The Kabul NEO was a fiasco, and it did not come remotely close to achieving the mission assigned, which was to remove American citizens, allies, and Afghans who had applied for Visas under the SIV P1 or P2 program. We did not remove all Americans or their allies, and barely dented the number of visa applicants.
It is now time to rethink our military. I am uncomfortable having an army capable of fighting for 20 years without declaring war. I no longer trust our military leadership or our civilian masters to do what is best for the country instead of what is best for themselves.

I was hoping for a win – getting one family would have been a victory of sorts, getting a dozen out would have been better. But the confusion generated by trying to conduct a NEO from Kabul International and not Bagram Airbase crushed any hope of getting the Afghans who earned the right to become Americans out, as we had promised. And to rub it in good and hard, the general who headed this debacle arranged to have a portrait of himself taken as “the last man out”. I was hoping for a win, but I got a kick in the balls from an organization that has lost its way and is no longer worthy of our trust or confidence.
“I no longer trust our military leadership or our civilian masters to do what is best for the country instead of what is best for them.” This is the saddest line in your whole post. I share your sentiment.

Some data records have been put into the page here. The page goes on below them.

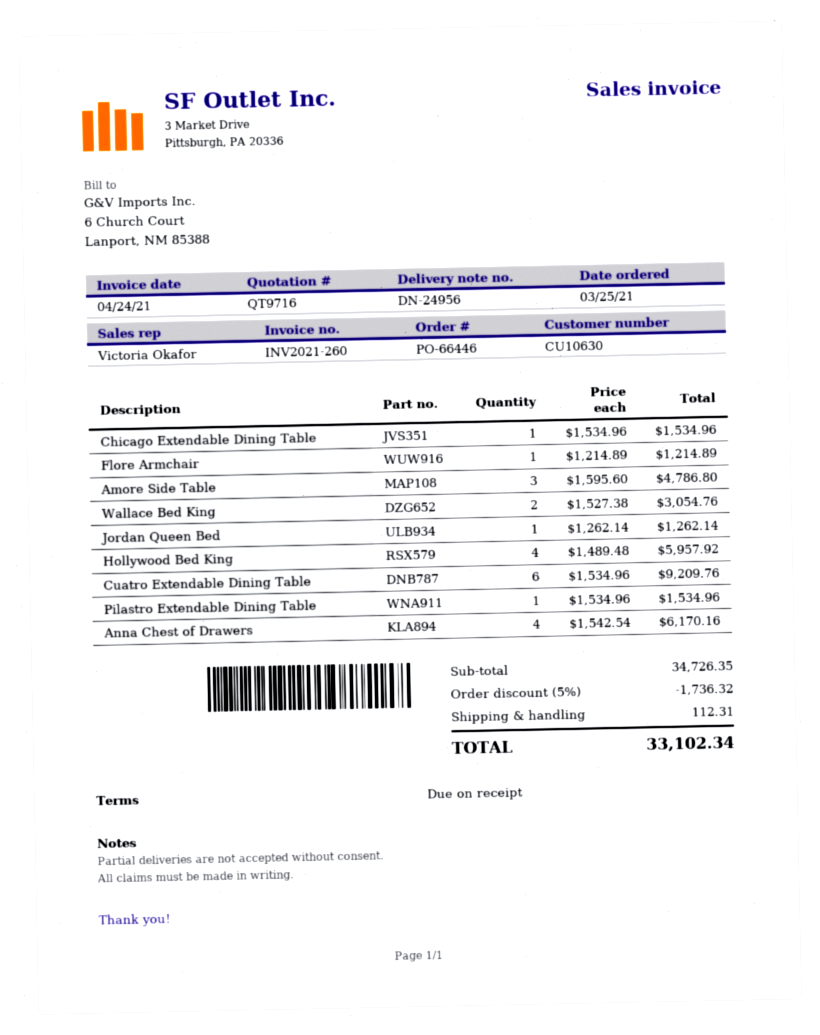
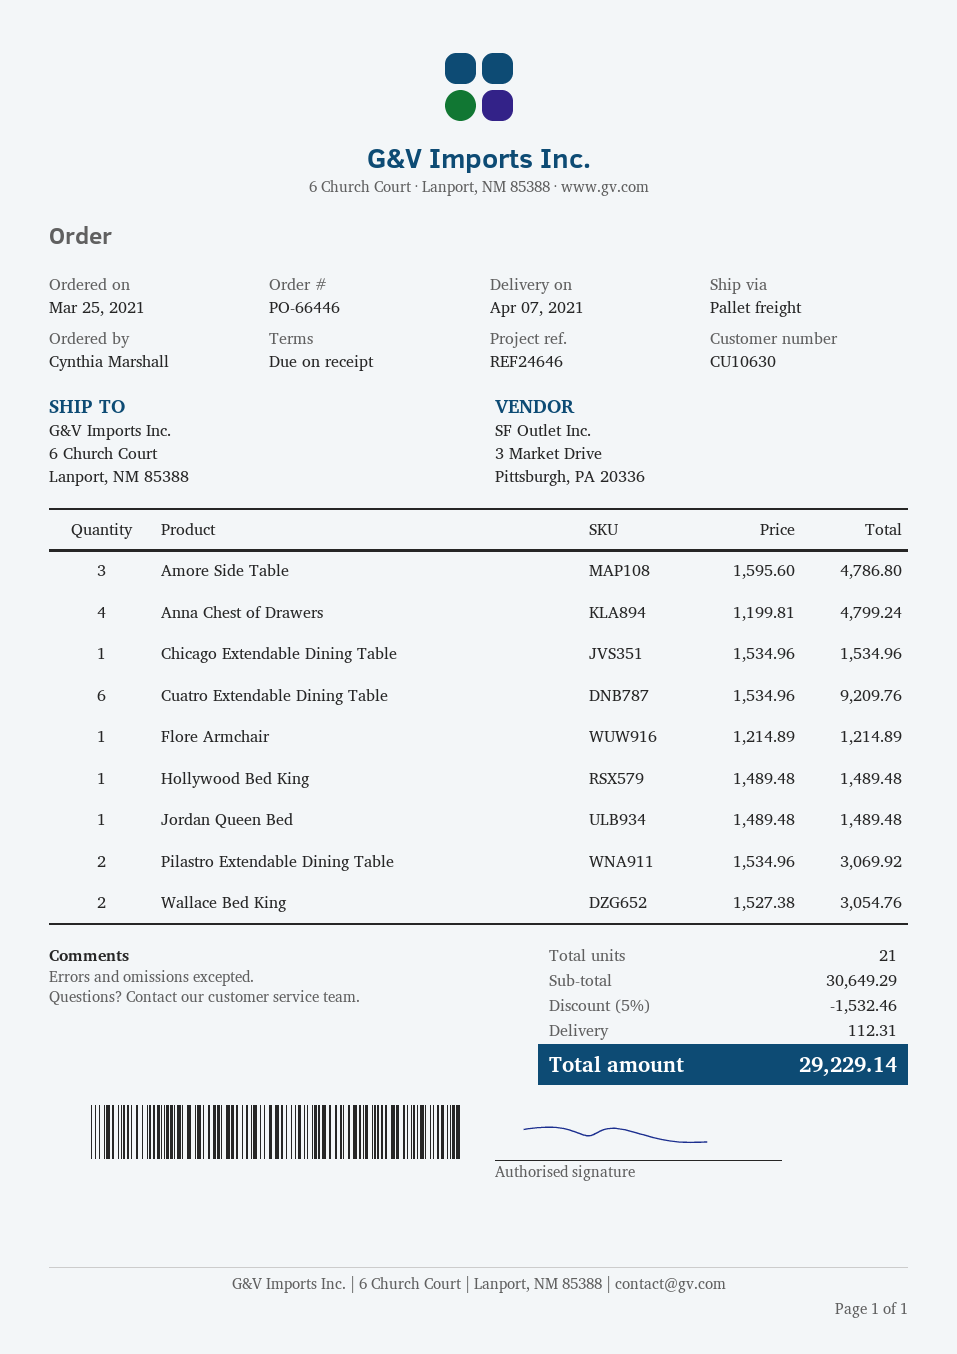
Jordan Queen Bed: 1 x 1262.14 = 1262.14 -> 1 x 1489.48 = 1489.48
Hollywood Bed King: 4 x 1489.48 = 5957.92 -> 1 x 1489.48 = 1489.48
Pilastro Extendable Dining Table: 1 x 1534.96 = 1534.96 -> 2 x 1534.96 = 3069.92
Anna Chest of Drawers: 4 x 1542.54 = 6170.16 -> 4 x 1199.81 = 4799.24
subtotal: 34726.35 -> 30649.29
discount: 5% = 1736.32 -> 5% = 1532.46
total: 33102.34 -> 29229.14

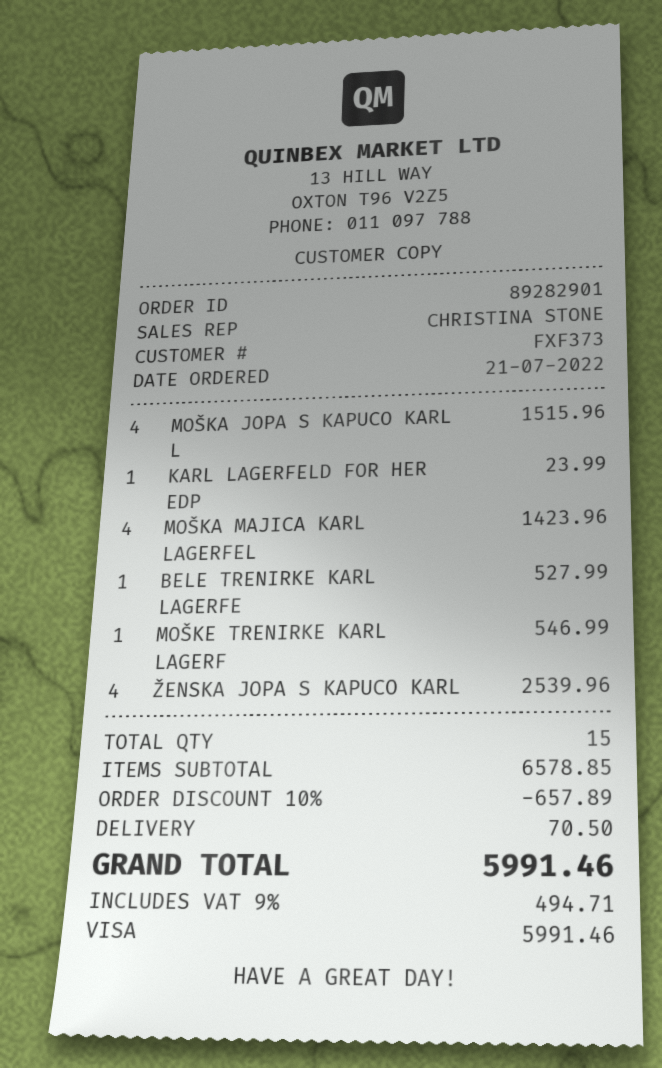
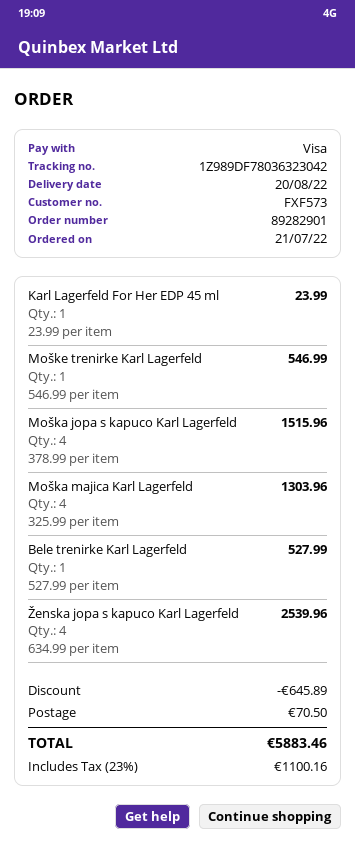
customer number: FXF373 -> FXF573
MOŠKA MAJICA KARL LAGERFEL: 4 for 1423.96 -> 4 for 1303.96
discount: 657.89 -> 645.89
tax: 9% = 494.71 -> 23% = 1100.16
total: 5991.46 -> 5883.46

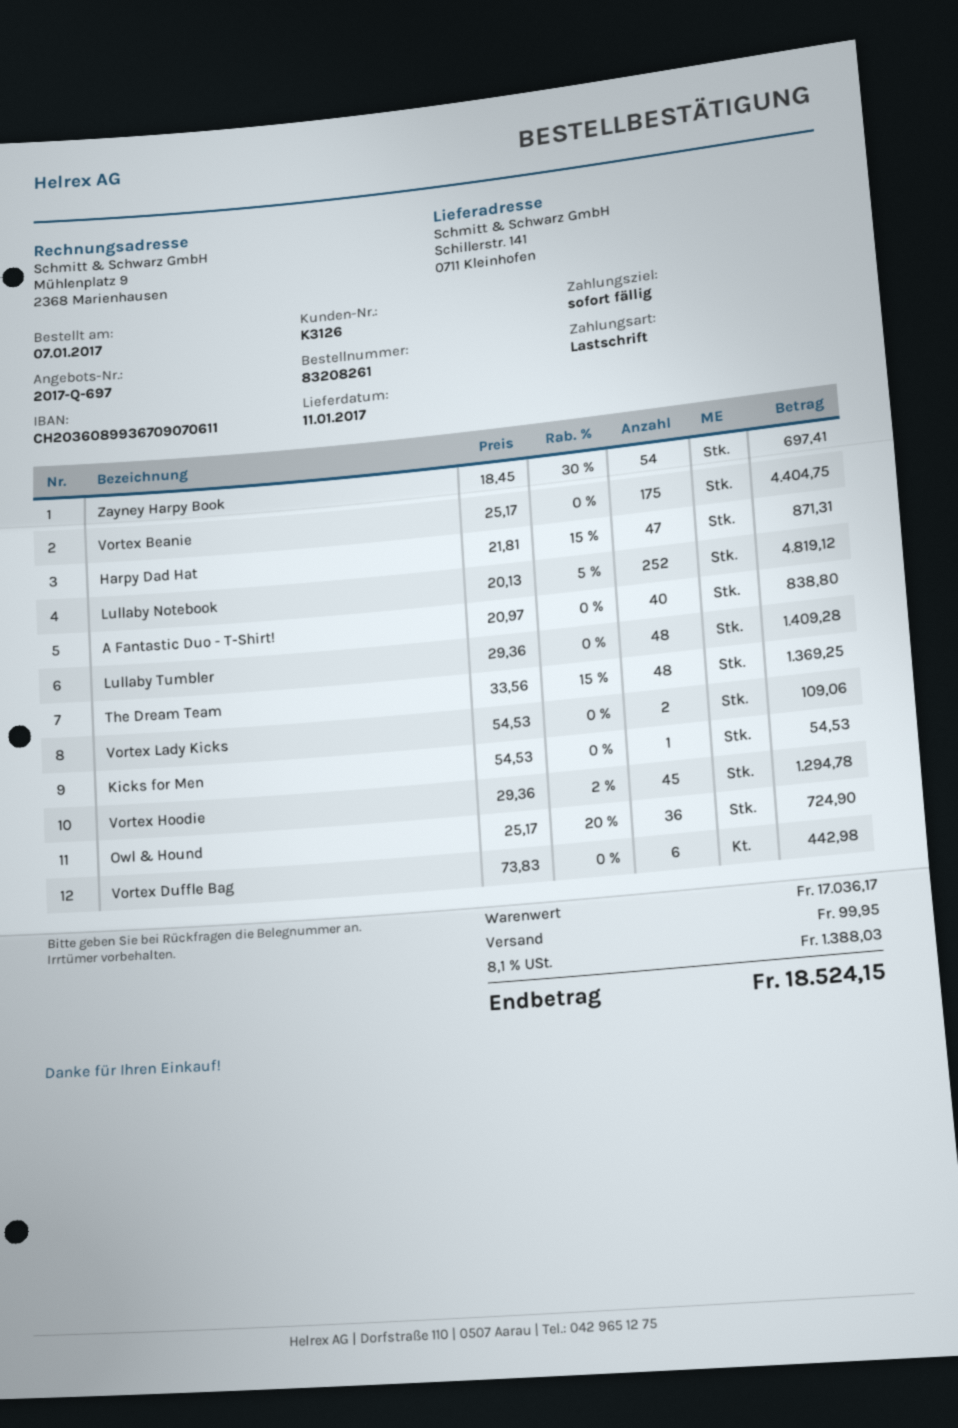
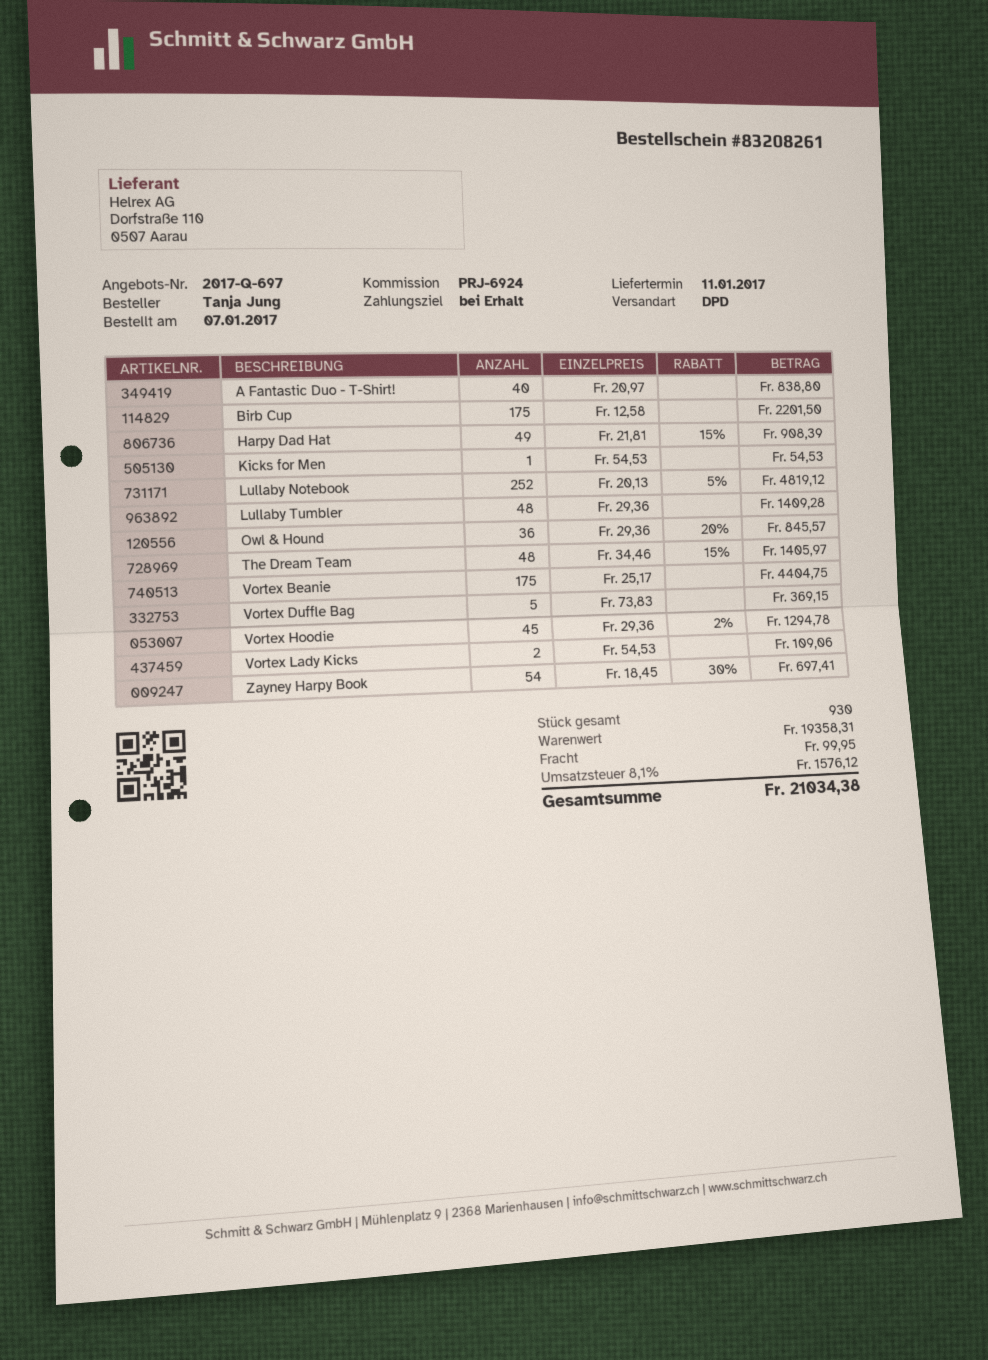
Harpy Dad Hat: 47 x 21.81 - 15% = 871.31 -> 49 x 21.81 - 15% = 908.39
The Dream Team: 48 x 33.56 - 15% = 1369.25 -> 48 x 34.46 - 15% = 1405.97
Owl & Hound: 36 x 25.17 - 20% = 724.90 -> 36 x 29.36 - 20% = 845.57
Vortex Duffle Bag: 6 x 73.83 = 442.98 -> 5 x 73.83 = 369.15
Birb Cup: none -> 175 x 12.58 = 2201.50
subtotal: 17036.17 -> 19358.31
tax: 8.1% = 1388.03 -> 8.1% = 1576.12
total: 18524.15 -> 21034.38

I shared your post to all of my friends, and emailed the link to my Senator. I doubt that it will do any good, but I’ve got to do something.
Keep fighting, bro.
Tim,
I certainly trust your judgment and experience to diagnose the supposed vest bomb as so much more than Bi Joden and the msm reported. What a mess.
When the wounded come home you’ll see many of them sustained gun shot wounds and that there was more than one bomber. At least that my bet given what I know about the Daesh.